-- Data records follows --

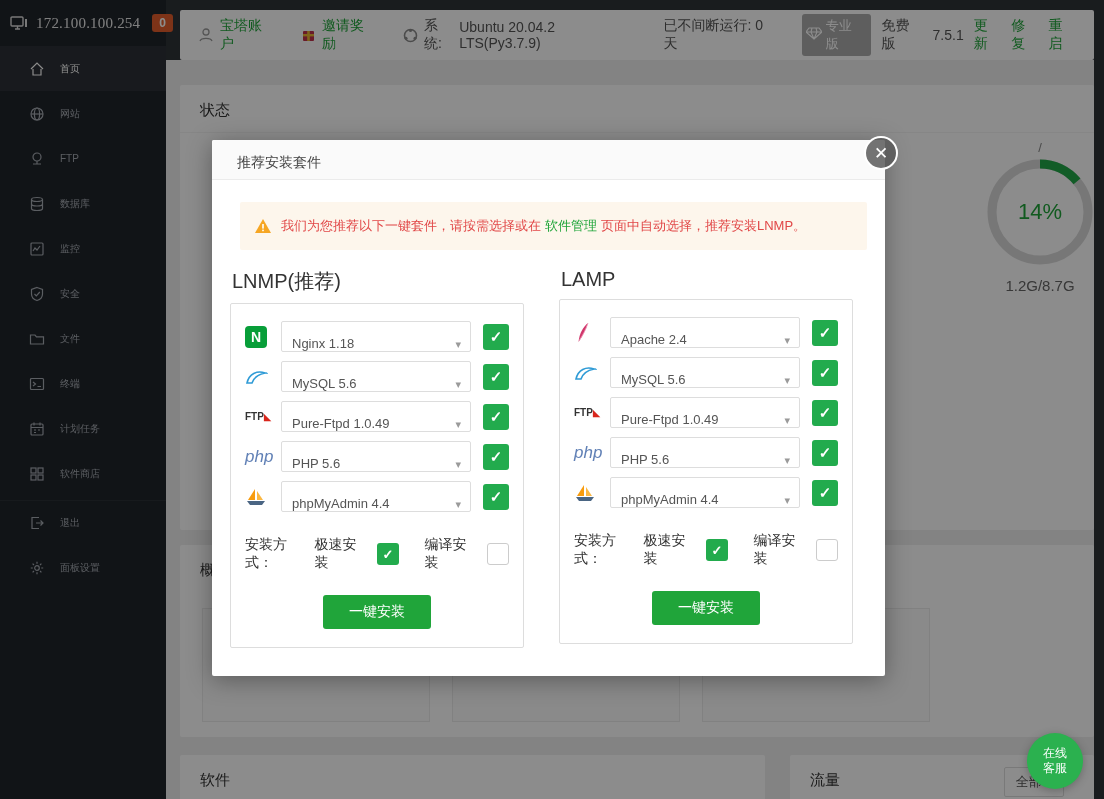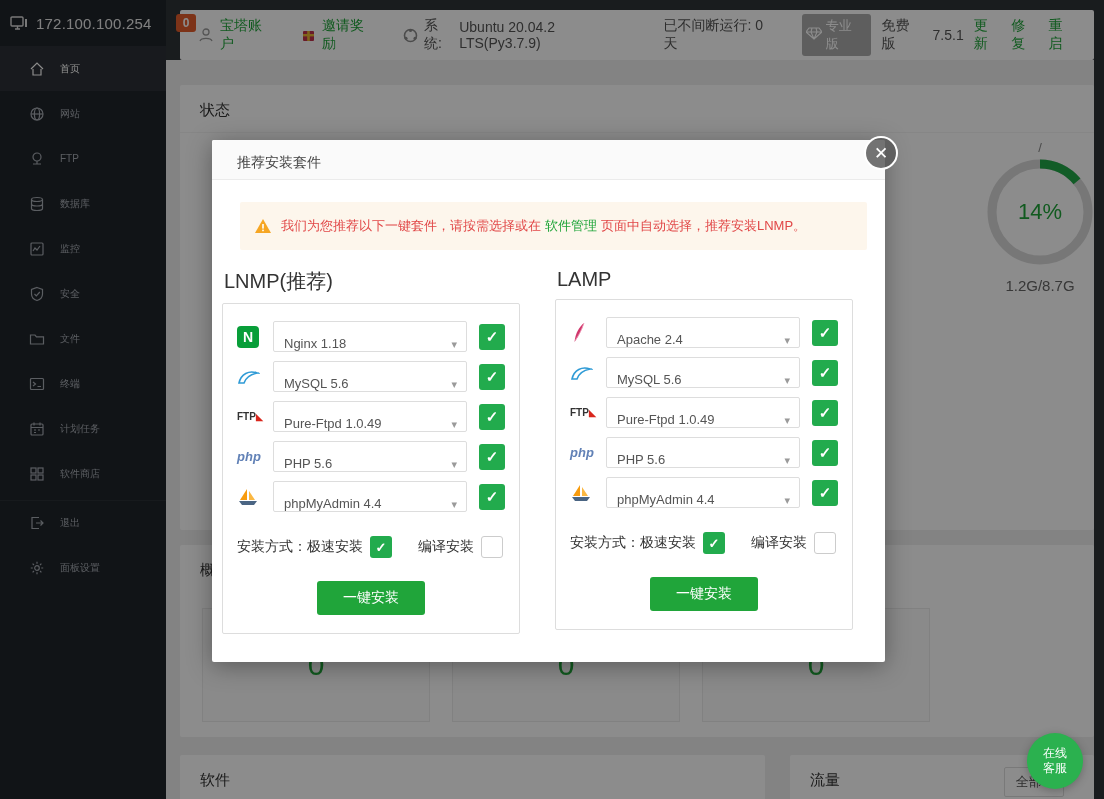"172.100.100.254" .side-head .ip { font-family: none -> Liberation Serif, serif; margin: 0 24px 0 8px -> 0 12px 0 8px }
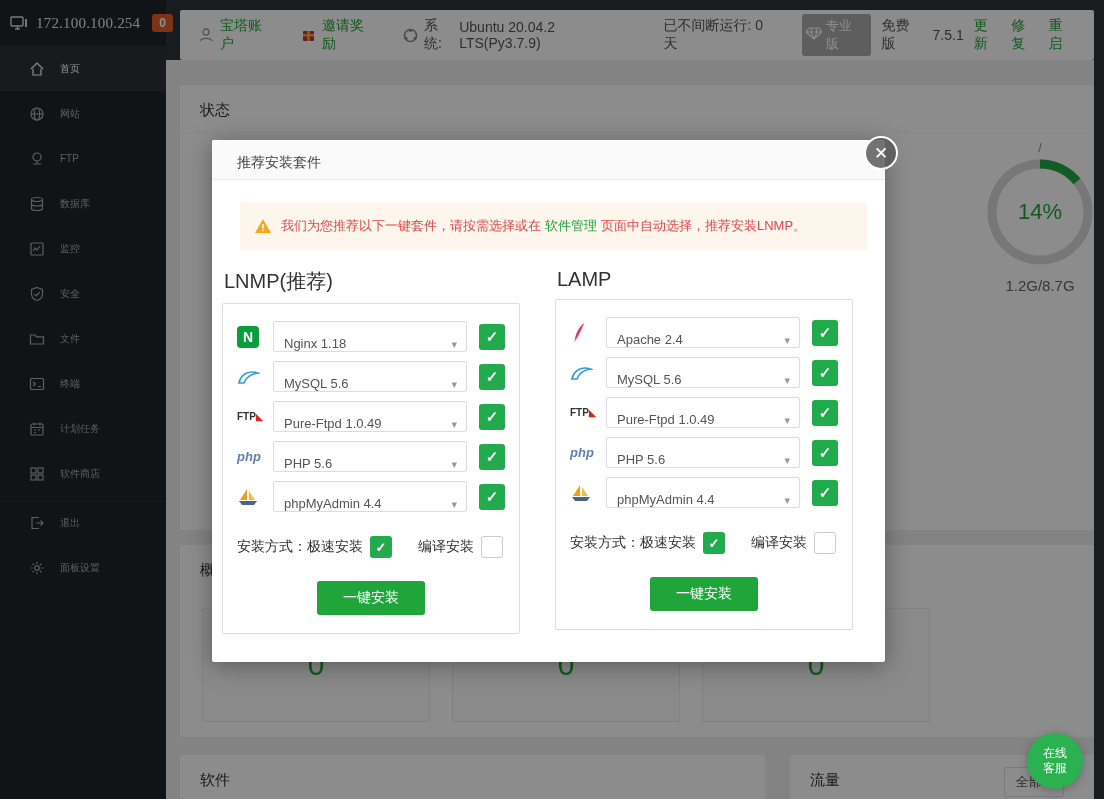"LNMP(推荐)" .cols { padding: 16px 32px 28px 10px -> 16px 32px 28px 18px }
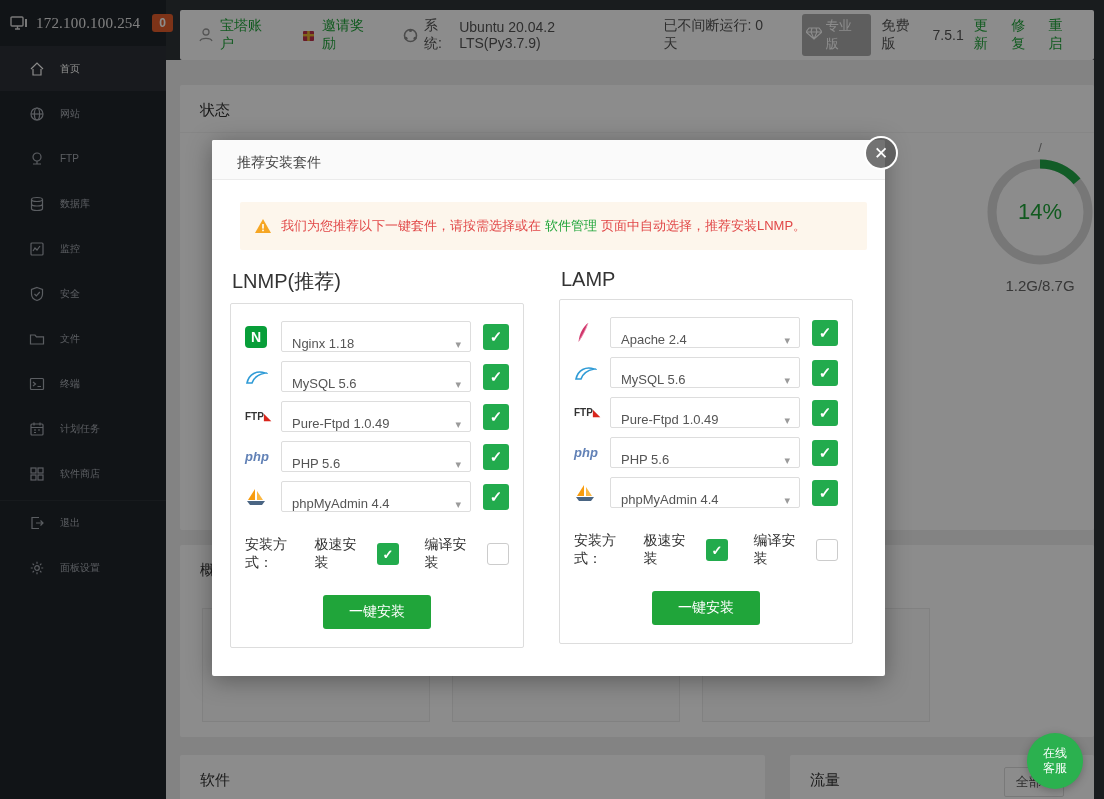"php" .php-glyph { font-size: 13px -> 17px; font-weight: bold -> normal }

-- Data records concluded --
-- Data records follows --

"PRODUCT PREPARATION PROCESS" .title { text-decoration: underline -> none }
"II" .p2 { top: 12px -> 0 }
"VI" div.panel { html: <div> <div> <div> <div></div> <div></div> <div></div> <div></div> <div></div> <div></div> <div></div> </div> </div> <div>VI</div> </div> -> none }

-- Data records concluded --

■ **Work task**: Your answer should be the exact lines above from the one containing "padding: 16px 32px" through the one containing "font-size: 13px ->", with both end lines kept and the pictures removed, please.

■ **Output of the task**:
"LNMP(推荐)" .cols { padding: 16px 32px 28px 10px -> 16px 32px 28px 18px }
"php" .php-glyph { font-size: 13px -> 17px; font-weight: bold -> normal }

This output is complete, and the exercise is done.